Second District Judge John Morris did just that, ordering Burns, 69, to serve back-to-back sentences for the 17 first-degree felonies he pleaded guilty to. That equated to a minimum of 242 years behind bars, effectively a life sentence.

Burns had pleaded guilty in February to eight charges of aggravated sexual assault, six counts of aggravated kidnapping, two charges of aggravated burglary and one count of aggravated robbery.

Those charges were filed in connection to sexual assaults of three women in Davis County between 2000 and 2001. But Deputy Davis County Attorney Ben Willoughby told the judge Monday that there were other cases where charges couldn’t be brought because the legal deadlines had passed.

One of those cases was a woman who was just 11 years old when Burns took her from her family’s Riverdale apartment and raped her in his car. Willoughby read a letter from the victim recounting the assault, as the woman sat in the courtroom gallery.

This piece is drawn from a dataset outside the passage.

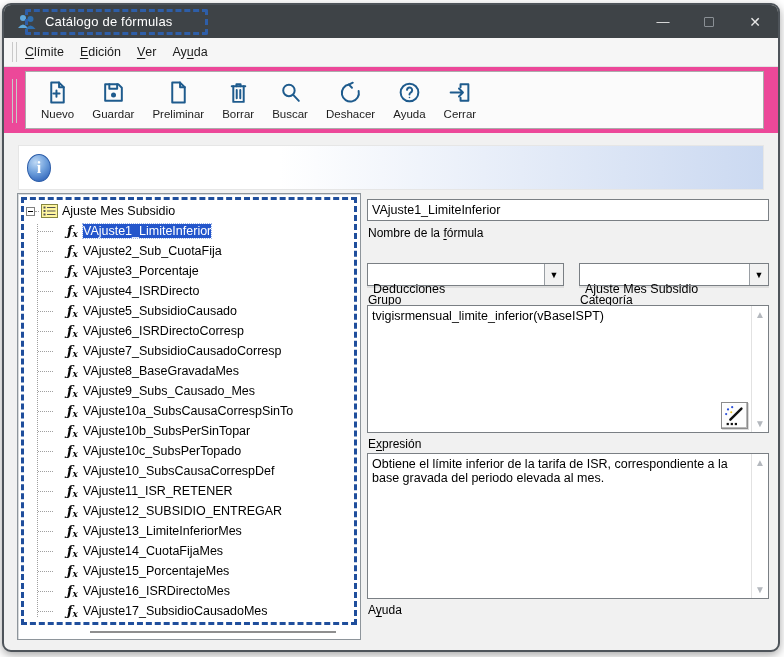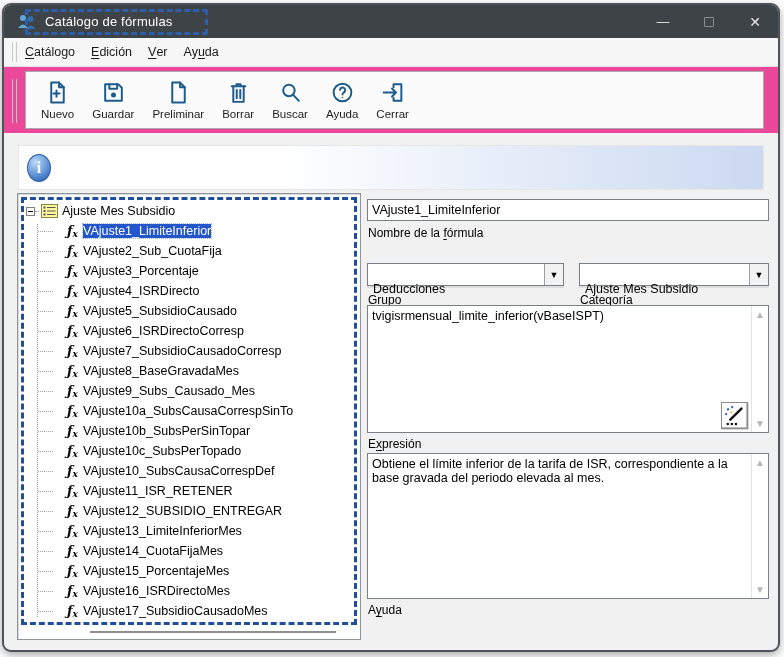"atálogo" span { text: atálogo -> límite }
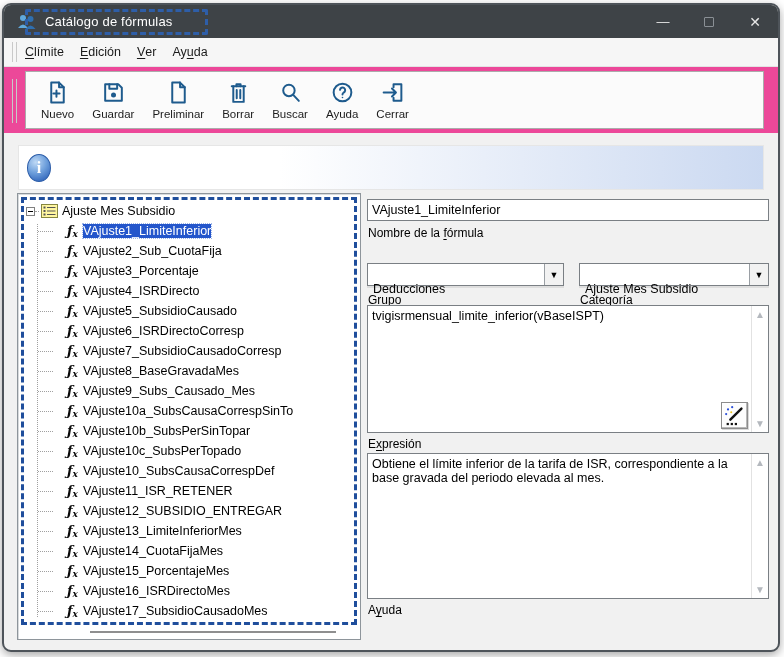"Deshacer" div.tbtn { html: none -> <div> <svg> <path></path> <path></path> </svg> <span>Deshacer</span> </div> }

“There was so much pain,” the letter read. “I didn’t think my small body could handle it.”

The Salt Lake Tribune generally does not identify victims of sexual assault.

One of his victims, the one who asked that Burns be sentenced to life in prison, recounted a brutal rape in the courtroom, saying it left her with decades worth of trauma and difficulty with trusting people.

“The bravest thing I ever did was continuing my life when I wanted to die,” she said. “Yet, during those past two decades, Mark Douglas Burns was able to live his own life freely like nothing ever happened. He gave me a life sentence, but he himself was free to live his life without any repercussions.”

For that break-in, Burns pleaded guilty to five felonies.

The remaining charges involved a night in May 2001, when Burns broke into a Clearfield home and victimized a family. Court documents say a woman heard her bedroom door open and thought it was her 20-year-old son coming home from work. Instead it was a man with a nylon stocking over his head.

The suspect pointed a flashlight and a gun at the woman, waking her husband in the process. He then asked who else was in the home. Soon, Burns had four members of the family bound in the bedroom. When the son did come home, he was bound, too.

The intruder raped the woman and sexually assaulted her 19-year-old daughter.

Willoughby said that family was planning to attend Monday’s sentencing, but could not travel to Utah because of the coronavirus pandemic.